§ Directions: Beginning with the line that holds "to the requested" in the data below, give again every line through the one that holds "- The format", exactly as written.
-------- Record excerpts
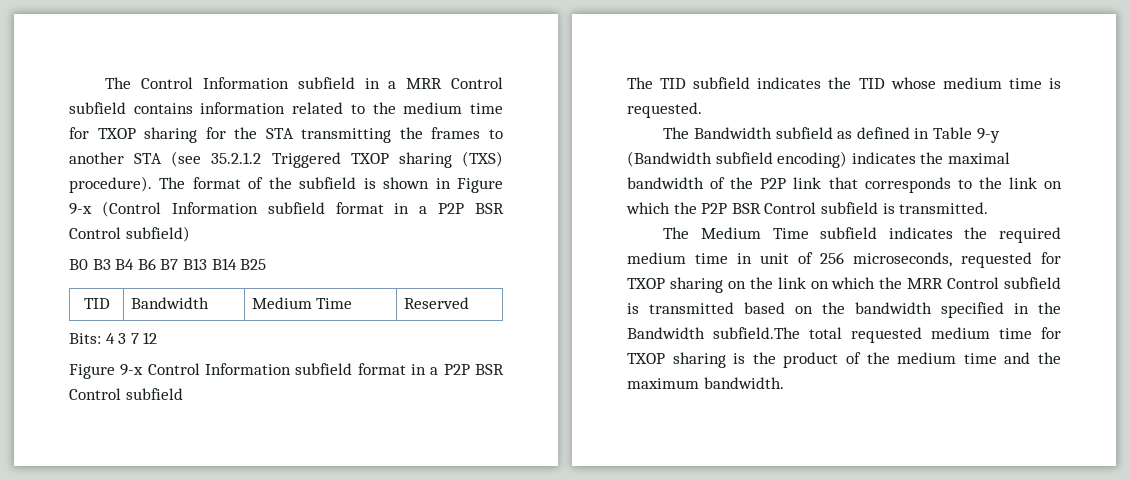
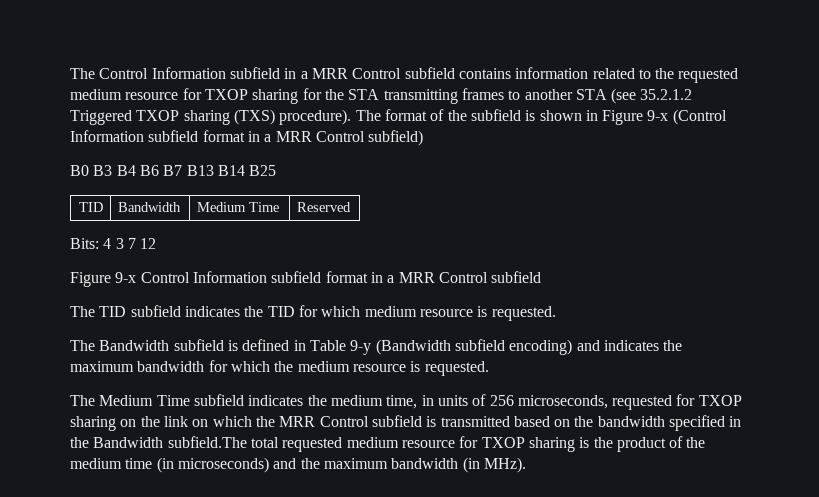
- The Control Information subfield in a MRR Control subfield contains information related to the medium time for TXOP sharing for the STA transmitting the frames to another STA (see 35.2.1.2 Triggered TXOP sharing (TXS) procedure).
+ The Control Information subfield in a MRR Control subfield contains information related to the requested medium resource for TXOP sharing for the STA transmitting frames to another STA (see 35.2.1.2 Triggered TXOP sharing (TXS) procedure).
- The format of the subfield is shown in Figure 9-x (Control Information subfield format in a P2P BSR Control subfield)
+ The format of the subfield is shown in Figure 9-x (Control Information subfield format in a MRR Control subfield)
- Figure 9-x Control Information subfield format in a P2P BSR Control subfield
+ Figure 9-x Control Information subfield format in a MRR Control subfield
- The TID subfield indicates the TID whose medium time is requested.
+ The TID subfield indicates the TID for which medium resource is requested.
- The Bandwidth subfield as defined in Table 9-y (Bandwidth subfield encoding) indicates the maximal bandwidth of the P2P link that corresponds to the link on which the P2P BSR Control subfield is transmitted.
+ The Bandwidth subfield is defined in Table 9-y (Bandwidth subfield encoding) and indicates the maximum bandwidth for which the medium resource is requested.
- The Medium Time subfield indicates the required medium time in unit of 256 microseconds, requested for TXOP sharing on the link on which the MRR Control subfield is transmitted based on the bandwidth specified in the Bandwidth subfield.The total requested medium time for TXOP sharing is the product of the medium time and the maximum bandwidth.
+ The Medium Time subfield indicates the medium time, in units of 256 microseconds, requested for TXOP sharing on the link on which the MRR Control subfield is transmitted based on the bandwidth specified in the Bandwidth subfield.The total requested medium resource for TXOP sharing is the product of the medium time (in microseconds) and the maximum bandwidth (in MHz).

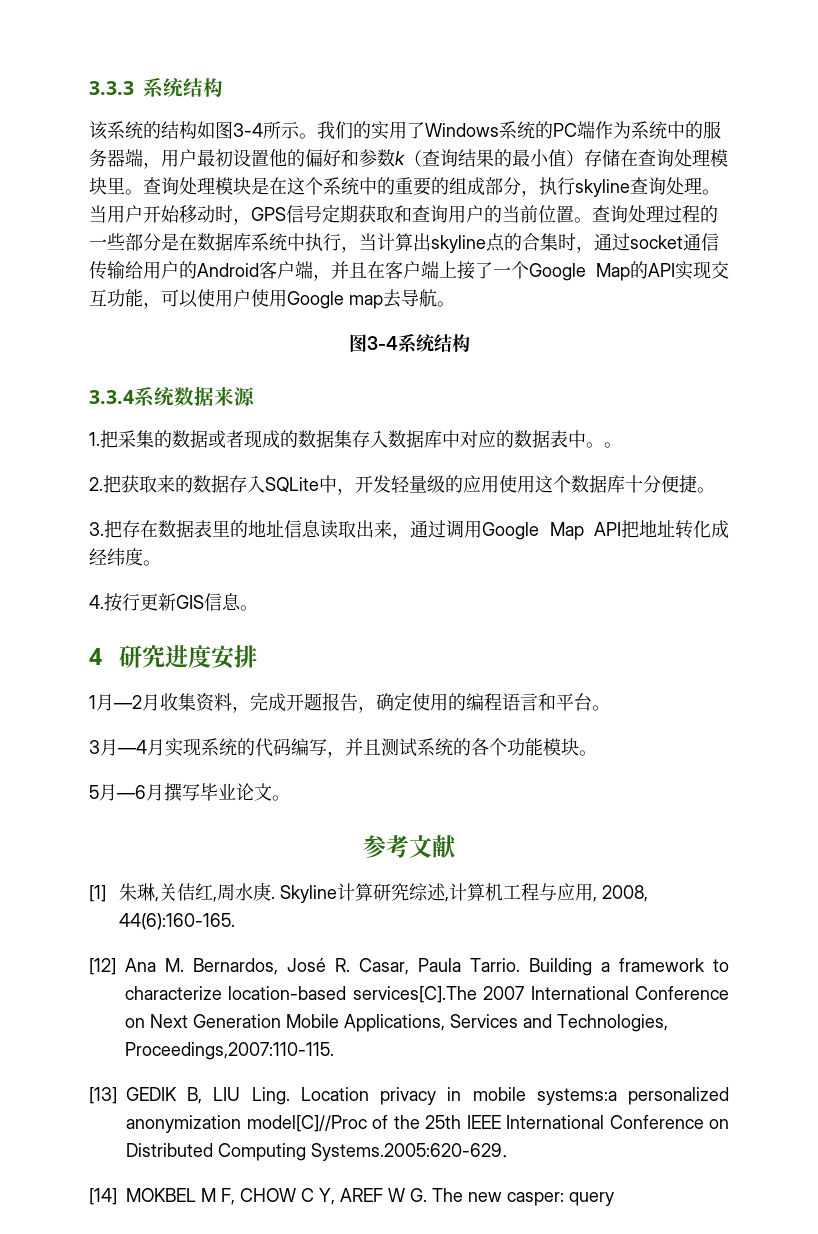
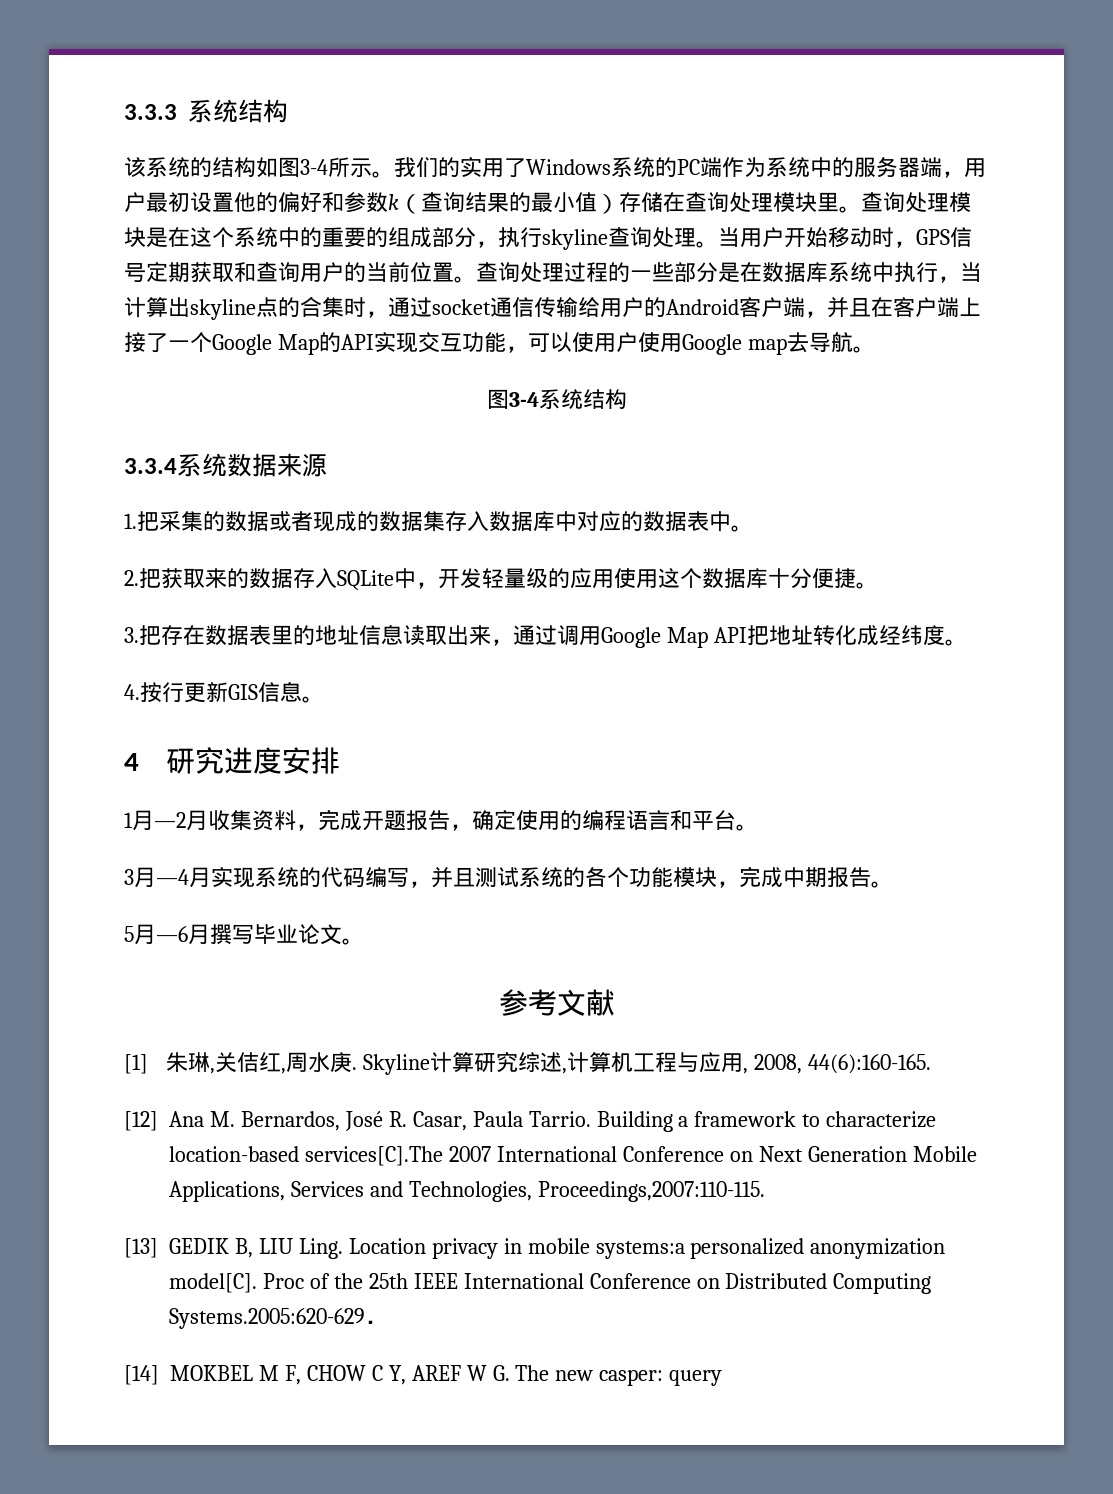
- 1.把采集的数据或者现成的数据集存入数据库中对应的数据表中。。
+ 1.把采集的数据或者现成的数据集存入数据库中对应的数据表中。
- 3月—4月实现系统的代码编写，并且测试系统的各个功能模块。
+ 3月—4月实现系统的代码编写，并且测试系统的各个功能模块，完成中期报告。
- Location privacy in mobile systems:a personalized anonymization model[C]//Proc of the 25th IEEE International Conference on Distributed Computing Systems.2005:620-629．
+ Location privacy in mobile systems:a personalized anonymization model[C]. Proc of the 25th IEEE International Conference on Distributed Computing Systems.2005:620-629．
----------------
§ Task solution:
+ The Control Information subfield in a MRR Control subfield contains information related to the requested medium resource for TXOP sharing for the STA transmitting frames to another STA (see 35.2.1.2 Triggered TXOP sharing (TXS) procedure).
- The format of the subfield is shown in Figure 9-x (Control Information subfield format in a P2P BSR Control subfield)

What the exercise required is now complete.